__Task details__.
Search the records for the string "documento" and copy every line where it turns up.

__Provided records__.
———
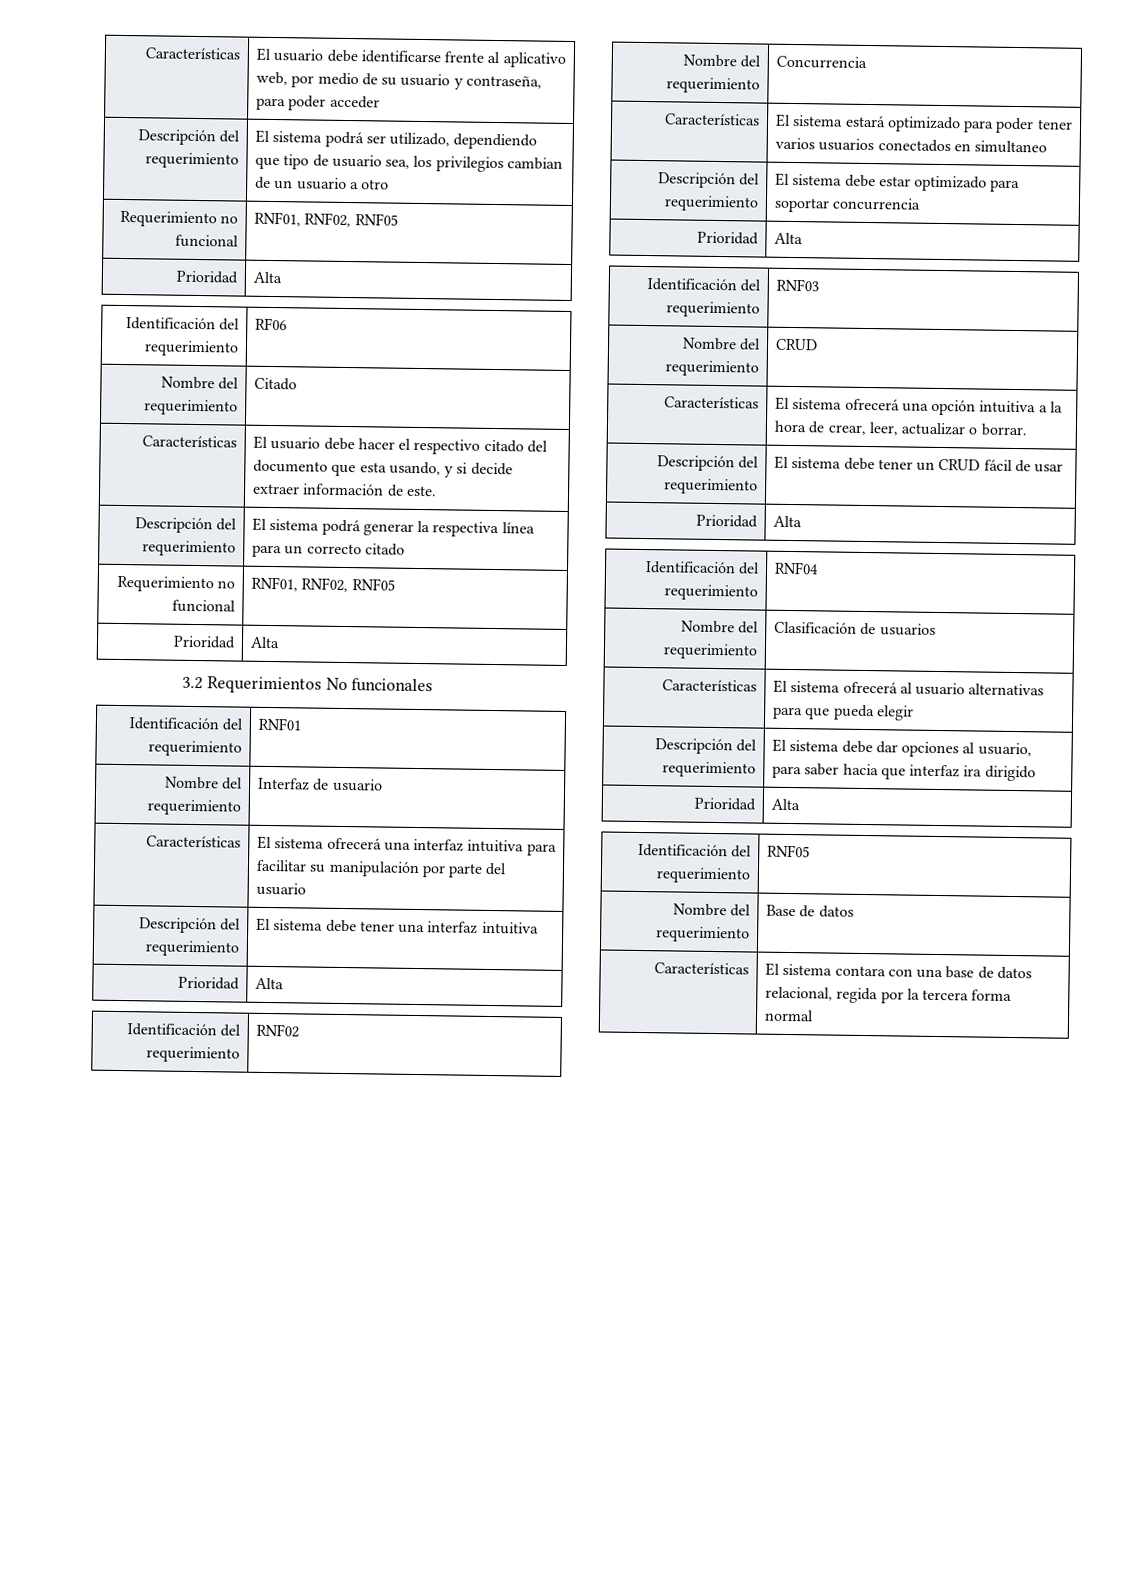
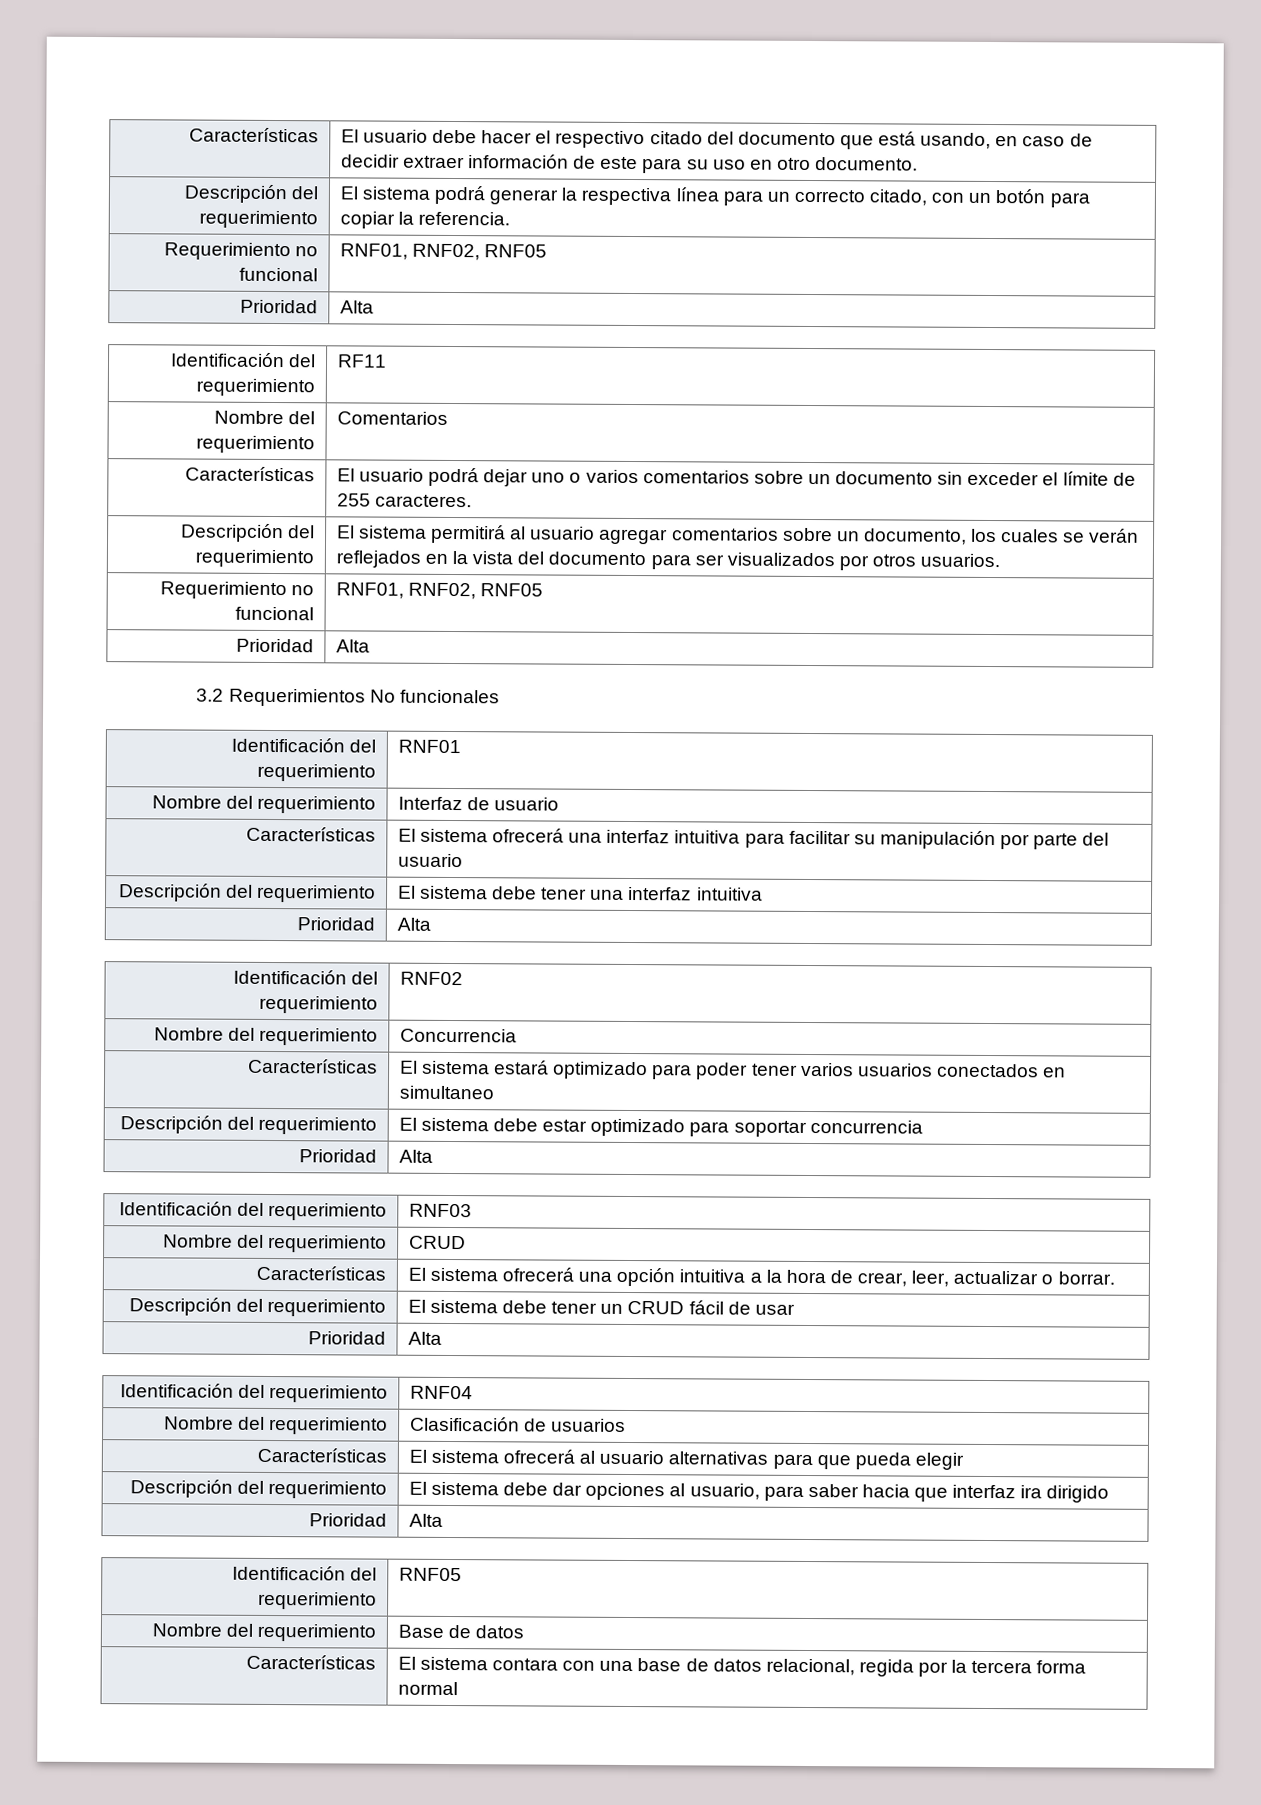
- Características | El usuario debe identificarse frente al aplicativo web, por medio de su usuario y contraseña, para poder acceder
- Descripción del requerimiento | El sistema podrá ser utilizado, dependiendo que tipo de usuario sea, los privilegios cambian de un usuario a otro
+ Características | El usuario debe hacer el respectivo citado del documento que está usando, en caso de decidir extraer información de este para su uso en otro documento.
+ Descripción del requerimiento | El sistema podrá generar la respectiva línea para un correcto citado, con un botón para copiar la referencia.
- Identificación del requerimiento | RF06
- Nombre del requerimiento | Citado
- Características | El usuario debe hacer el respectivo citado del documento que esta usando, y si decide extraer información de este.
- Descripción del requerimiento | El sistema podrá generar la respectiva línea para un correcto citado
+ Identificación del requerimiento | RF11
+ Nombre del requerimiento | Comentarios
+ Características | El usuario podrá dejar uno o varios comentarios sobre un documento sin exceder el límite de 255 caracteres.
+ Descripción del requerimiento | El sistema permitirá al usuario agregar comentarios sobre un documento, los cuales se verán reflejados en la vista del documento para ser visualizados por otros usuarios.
———
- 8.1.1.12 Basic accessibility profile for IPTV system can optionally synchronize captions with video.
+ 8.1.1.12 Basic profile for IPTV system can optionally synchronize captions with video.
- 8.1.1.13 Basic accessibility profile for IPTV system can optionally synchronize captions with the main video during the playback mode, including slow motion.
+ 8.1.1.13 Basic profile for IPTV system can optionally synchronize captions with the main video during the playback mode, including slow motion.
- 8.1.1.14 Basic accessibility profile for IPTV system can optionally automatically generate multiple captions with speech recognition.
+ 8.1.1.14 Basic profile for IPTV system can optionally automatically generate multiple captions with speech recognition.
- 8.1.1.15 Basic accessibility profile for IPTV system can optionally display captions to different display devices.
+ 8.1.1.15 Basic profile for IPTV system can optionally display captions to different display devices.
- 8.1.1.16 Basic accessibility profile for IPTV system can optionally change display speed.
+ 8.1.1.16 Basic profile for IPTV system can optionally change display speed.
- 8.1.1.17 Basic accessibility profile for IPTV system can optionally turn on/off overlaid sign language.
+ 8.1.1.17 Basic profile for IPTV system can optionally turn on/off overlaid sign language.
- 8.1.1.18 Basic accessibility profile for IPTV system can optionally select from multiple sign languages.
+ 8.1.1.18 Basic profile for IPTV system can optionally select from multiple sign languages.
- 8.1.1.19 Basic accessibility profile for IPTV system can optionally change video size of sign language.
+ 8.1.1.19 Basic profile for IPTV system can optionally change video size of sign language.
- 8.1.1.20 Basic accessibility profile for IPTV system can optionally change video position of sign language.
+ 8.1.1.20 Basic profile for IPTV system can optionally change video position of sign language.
———
__Result for this task__.
+ Características | El usuario debe hacer el respectivo citado del documento que está usando, en caso de decidir extraer información de este para su uso en otro documento.
- Características | El usuario debe hacer el respectivo citado del documento que esta usando, y si decide extraer información de este.
+ Características | El usuario podrá dejar uno o varios comentarios sobre un documento sin exceder el límite de 255 caracteres.
+ Descripción del requerimiento | El sistema permitirá al usuario agregar comentarios sobre un documento, los cuales se verán reflejados en la vista del documento para ser visualizados por otros usuarios.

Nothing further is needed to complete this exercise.